Plague comes to us from Asia, and for two thousand years all the plagues which have appeared in Europe have been transmitted by the communication of Saracens, Arabs, Moors, or Turks with us, and all plagues here have had no other source.
The Turks seek out the plague in Mecca in their caravans and pilgrimages; they bring it from Egypt also with corrupted grains; and finally it is preserved among them by their strange way of thinking about predestination: persuaded that they cannot escape the order of the Almighty concerning their fate, they take no precautions to prevent the advance of the plague and protect themselves from it; thus they communicate it to their neighbors.
There are four recognized kinds of plagues . First, the bubonic plague , where buboes appear in the armpits and in the groin, or other eruptions over the whole body, like blisters.

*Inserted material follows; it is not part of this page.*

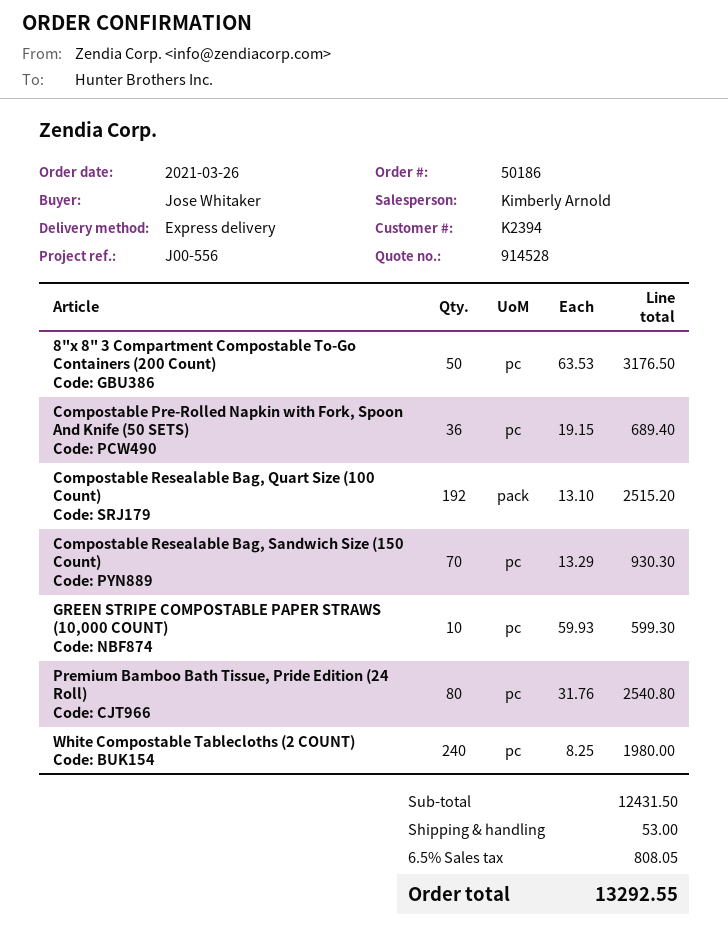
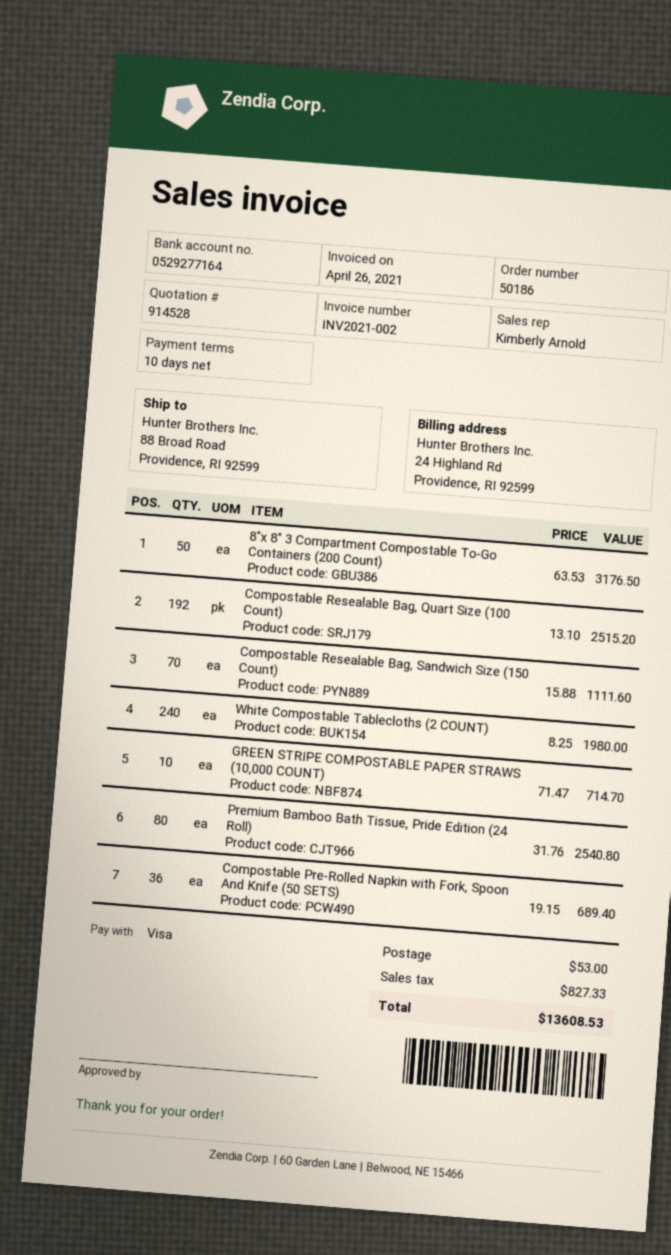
Compostable Resealable Bag, Sandwich Size (150 Count): 70 x 13.29 = 930.30 -> 70 x 15.88 = 1111.60
GREEN STRIPE COMPOSTABLE PAPER STRAWS (10,000 COUNT): 10 x 59.93 = 599.30 -> 10 x 71.47 = 714.70
tax: 808.05 -> 827.33
total: 13292.55 -> 13608.53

Second, the English sweating sickness, sudor anglicus , in which the victim perishes by sweats the first, second, or third day, without buboes or blisters.
The third is without buboes or blisters, but it is accompanied by gangrenous deposits that attack the feet, the hands, and above all the external reproductive parts of men, so that those members detach themselves unaided from the bodies of the infected. This is the plague of Athens which was described by Herodotus and later by Lucretius.
The fourth kind is the best known: it is commonly called the Siamese disease; it comes from the Orient, and we see many infected die of this plague in La Rochelle. In this kind, blood is lost through the pores of the skin as perspiration, and the sick perish.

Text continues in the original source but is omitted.